**Source data**.
****************************************

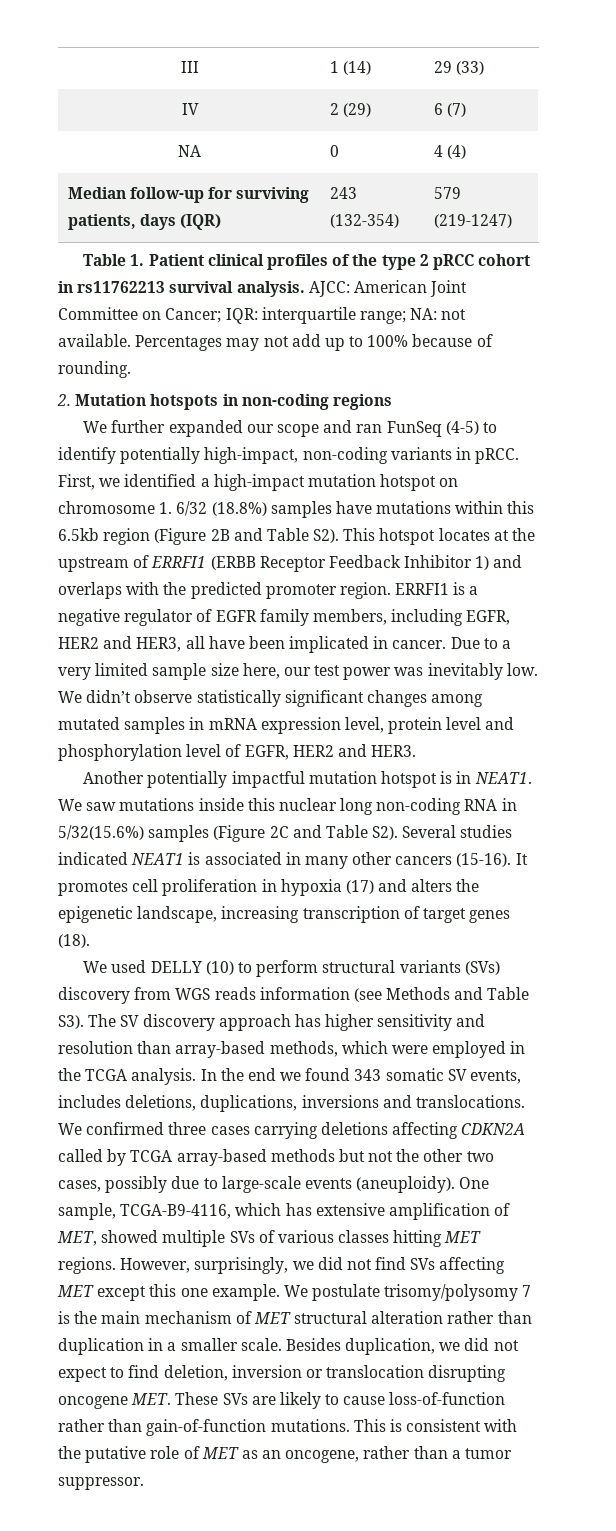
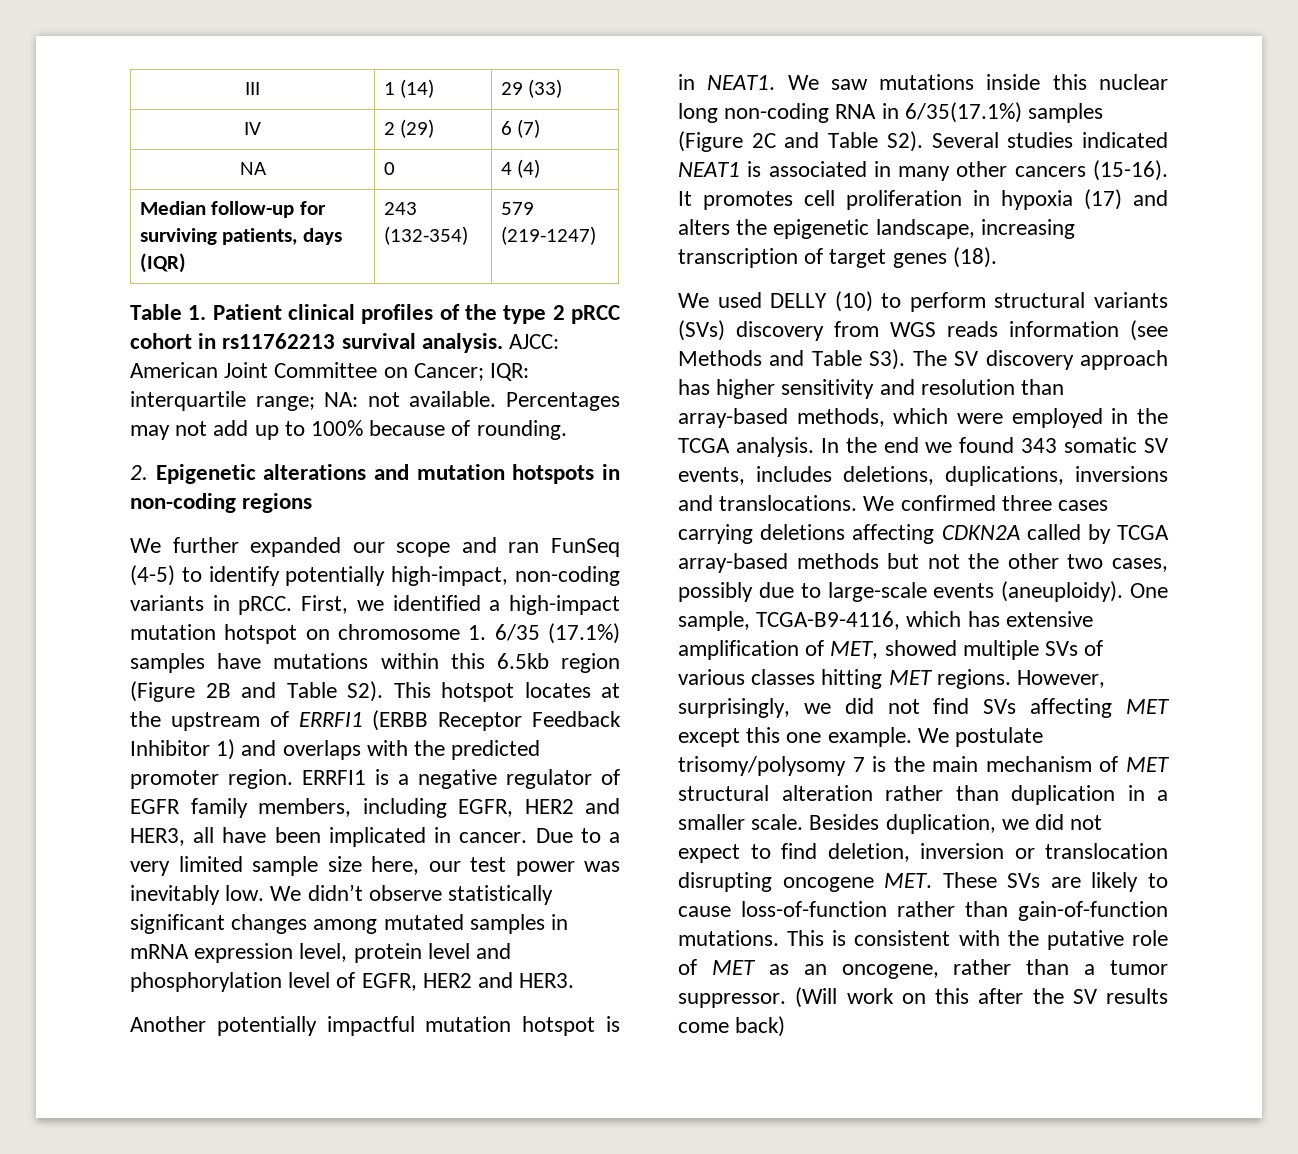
- 2. Mutation hotspots in non-coding regions
+ 2. Epigenetic alterations and mutation hotspots in non-coding regions
- First, we identified a high-impact mutation hotspot on chromosome 1. 6/32 (18.8%) samples have mutations within this 6.5kb region (Figure 2B and Table S2). This hotspot locates at the upstream of ERRFI1 (ERBB Receptor Feedback Inhibitor 1) and overlaps with the predicted promoter region.
+ First, we identified a high-impact mutation hotspot on chromosome 1. 6/35 (17.1%) samples have mutations within this 6.5kb region (Figure 2B and Table S2). This hotspot locates at the upstream of ERRFI1 (ERBB Receptor Feedback Inhibitor 1) and overlaps with the predicted promoter region.
- We saw mutations inside this nuclear long non-coding RNA in 5/32(15.6%) samples (Figure 2C and Table S2). Several studies indicated NEAT1 is associated in many other cancers (15-16).
+ We saw mutations inside this nuclear long non-coding RNA in 6/35(17.1%) samples (Figure 2C and Table S2). Several studies indicated NEAT1 is associated in many other cancers (15-16).
+ (Will work on this after the SV results come back)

****************************************

**Work request**. Every entry in the listing is to be duplicated precisely, except for its pictures.

**Answer below**.
- 2. Mutation hotspots in non-coding regions
+ 2. Epigenetic alterations and mutation hotspots in non-coding regions
- First, we identified a high-impact mutation hotspot on chromosome 1. 6/32 (18.8%) samples have mutations within this 6.5kb region (Figure 2B and Table S2). This hotspot locates at the upstream of ERRFI1 (ERBB Receptor Feedback Inhibitor 1) and overlaps with the predicted promoter region.
+ First, we identified a high-impact mutation hotspot on chromosome 1. 6/35 (17.1%) samples have mutations within this 6.5kb region (Figure 2B and Table S2). This hotspot locates at the upstream of ERRFI1 (ERBB Receptor Feedback Inhibitor 1) and overlaps with the predicted promoter region.
- We saw mutations inside this nuclear long non-coding RNA in 5/32(15.6%) samples (Figure 2C and Table S2). Several studies indicated NEAT1 is associated in many other cancers (15-16).
+ We saw mutations inside this nuclear long non-coding RNA in 6/35(17.1%) samples (Figure 2C and Table S2). Several studies indicated NEAT1 is associated in many other cancers (15-16).
+ (Will work on this after the SV results come back)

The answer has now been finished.